Cette dernière journée de la semaine est aussi chargée que celle de la veille, bien qu'ayant un contenu différent. Avec mon équipe, nous passons la matinée à nous entretenir avec le maître d'œuvre et les artisans. Nous relevons encore quelques points à préciser quant au déroulement du chantier, mais l'objectif est atteint : pouvoir démarrer les travaux dès lundi.

Et cela commencera par la dépose de la toiture à Ucel : en effet, l'expertise des artisans et du maître d'œuvre a mené à ce résultat : la charpente n'a jamais été entretenue et date de l'époque de la construction de l'usine par mon grand-père. Il était plus que temps de faire quelque chose, elle se serait effondrée dans quelques années m'ont-ils assuré. Pendant ce temps, l'équipe des maçons commencera à travailler à Labégude, avant d'intervenir ici, quand l'atelier aura été mis "hors d'eau". Les équipes se relayeront sur les deux sites. Cela représente beaucoup d'heures de travail pour les artisans sollicités et pour eux, ce n'est pas rien. Un gros chantier comme celui-ci, c'est l'assurance de rentrées financières et d'emploi pour leurs ouvriers, voire l'embauche de quelques-uns.
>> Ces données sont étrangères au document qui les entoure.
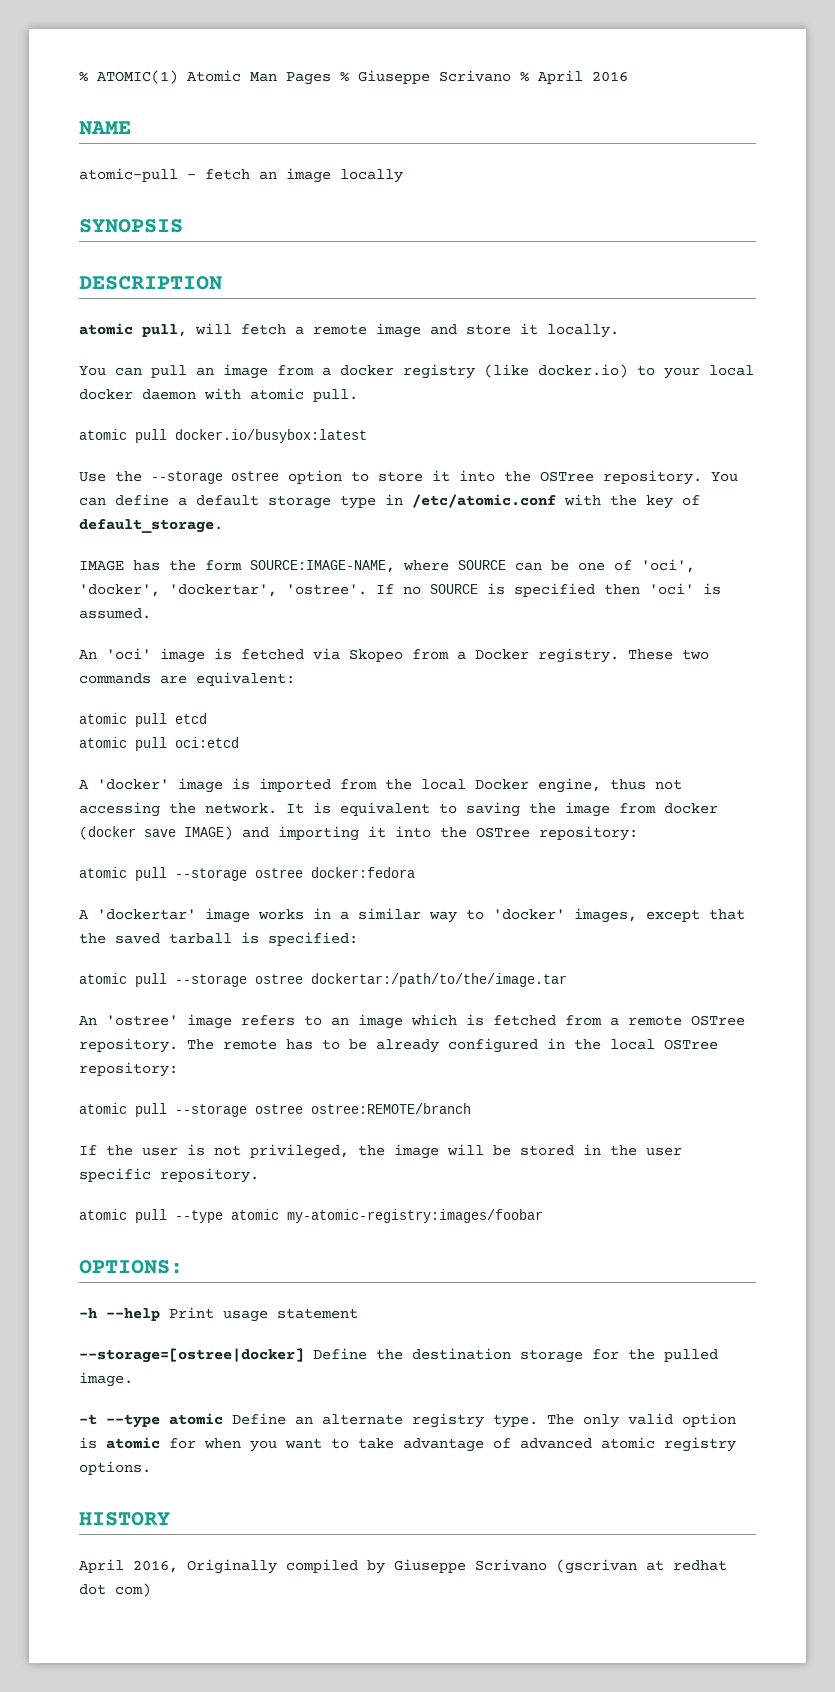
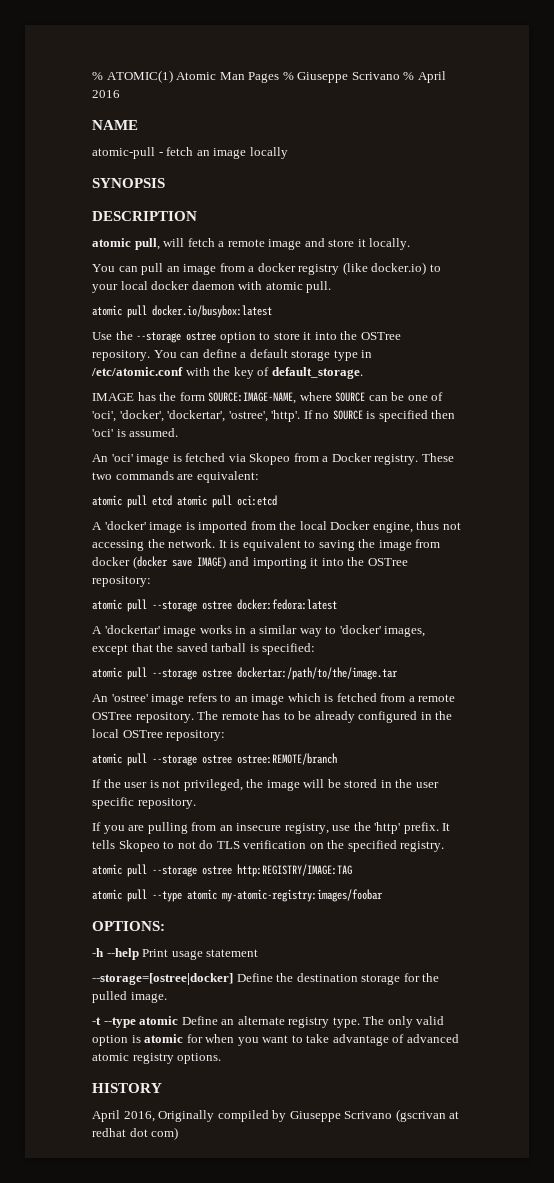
- IMAGE has the form SOURCE:IMAGE-NAME, where SOURCE can be one of 'oci', 'docker', 'dockertar', 'ostree'.
+ IMAGE has the form SOURCE:IMAGE-NAME, where SOURCE can be one of 'oci', 'docker', 'dockertar', 'ostree', 'http'.
- atomic pull etcd
- atomic pull oci:etcd
+ atomic pull etcd atomic pull oci:etcd
- atomic pull --storage ostree docker:fedora
+ atomic pull --storage ostree docker:fedora:latest
+ If you are pulling from an insecure registry, use the 'http' prefix. It tells Skopeo to not do TLS verification on the specified registry.
+ atomic pull --storage ostree http:REGISTRY/IMAGE:TAG

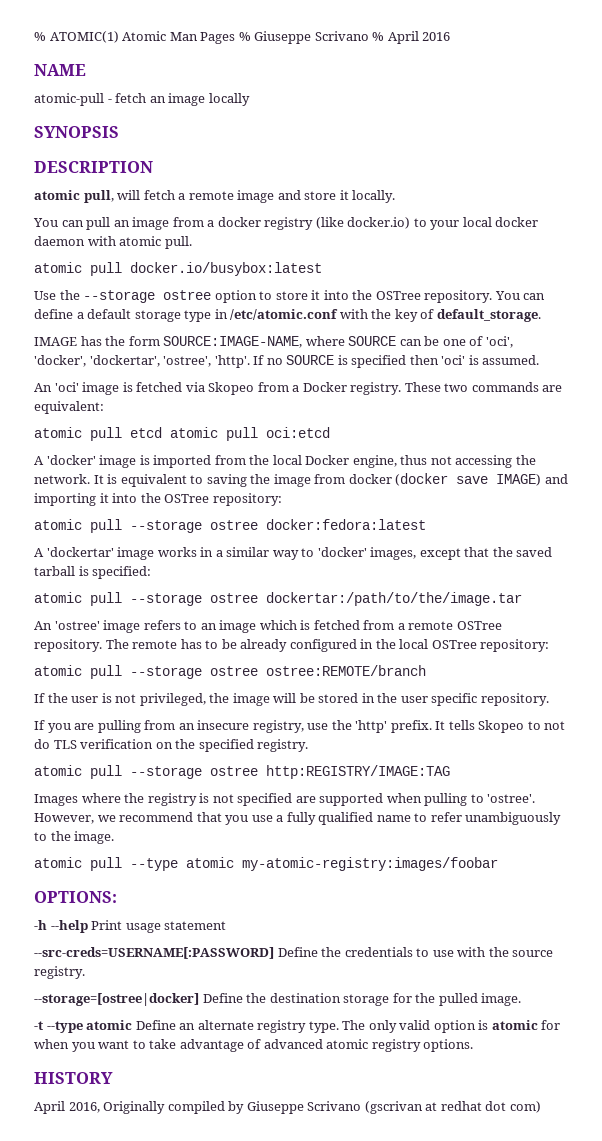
+ Images where the registry is not specified are supported when pulling to 'ostree'. However, we recommend that you use a fully qualified name to refer unambiguously to the image.
+ --src-creds=USERNAME[:PASSWORD] Define the credentials to use with the source registry.

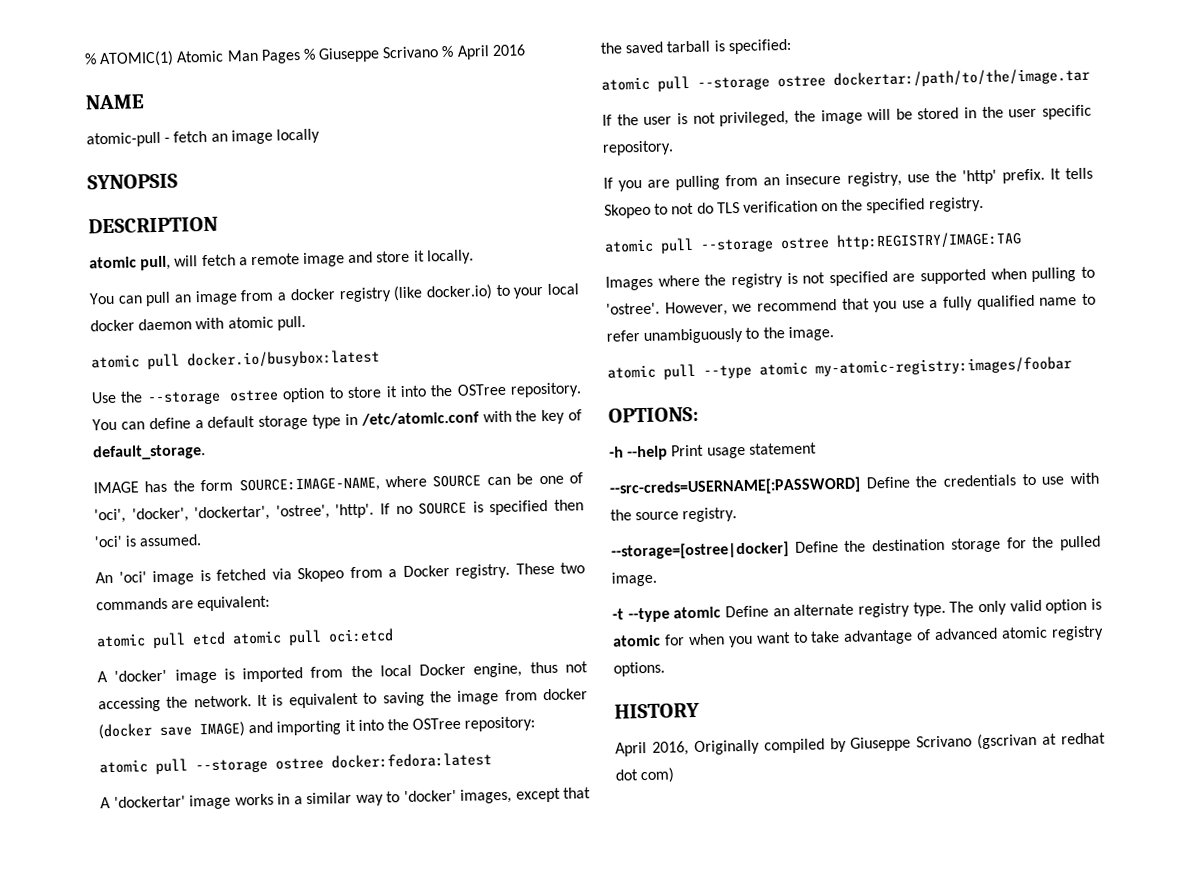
- An 'ostree' image refers to an image which is fetched from a remote OSTree repository. The remote has to be already configured in the local OSTree repository:
- atomic pull --storage ostree ostree:REMOTE/branch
A midi, nous déjeunons à Aubenas, juste mes collaborateurs, Louis Grévin et moi-même. Il est encore question du chantier. A 14h cependant, je les abandonne, car j'ai rendez-vous à Ucel avec l'équipe du documentaire. Tous repartent sur Paris dans l'après-midi. Je m'arrête cependant quelques minutes à Labégude, traverse la cour et gagne l'un des bâtiments. Par la fenêtre d'un ancien bureau, je peux observer les alentours. L'Ardèche coule assez vivement, les pluies de l'automne ayant bien regonflé les ruisseaux et ses affluents. J'entends son flot gronder. Puis mon regard se porte au-delà, sur la rive en face. D'ici, je peux voir les murs de l'usine d'Ucel. Et je souris avec tendresse : d'ici moins d'un an, elle va revivre. Il y aura à nouveau de l'activité dans le secteur.
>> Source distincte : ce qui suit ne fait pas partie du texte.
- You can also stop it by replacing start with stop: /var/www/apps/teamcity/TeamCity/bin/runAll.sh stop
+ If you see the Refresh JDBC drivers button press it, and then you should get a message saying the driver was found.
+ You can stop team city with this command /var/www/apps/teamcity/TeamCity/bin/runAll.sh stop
Je ne m'attarde pas cependant et gagne rapidement Ucel. L'équipe n'est pas encore arrivée, j'ai un peu d'avance. Pour l'heure, les lieux sont calmes, mais dès lundi, les charpentiers vont occuper les bâtiments et engager les travaux. Puis ce sera le tour des maçons : leur intervention sera réduite : la dalle au sol a été sondée et est suffisamment solide pour supporter le poids des machines. En revanche, il leur faut intervenir dans les bâtiments annexes, les bureaux, les sanitaires et le petit réfectoire. Cantines et salles de repos sont en effet prévues dans les deux usines, alors qu'avant la fermeture, seule celle de Labégude possédait un réfectoire. Cela fait partie des éléments désormais nécessaires pour l'amélioration des conditions de travail et c'est une bonne chose.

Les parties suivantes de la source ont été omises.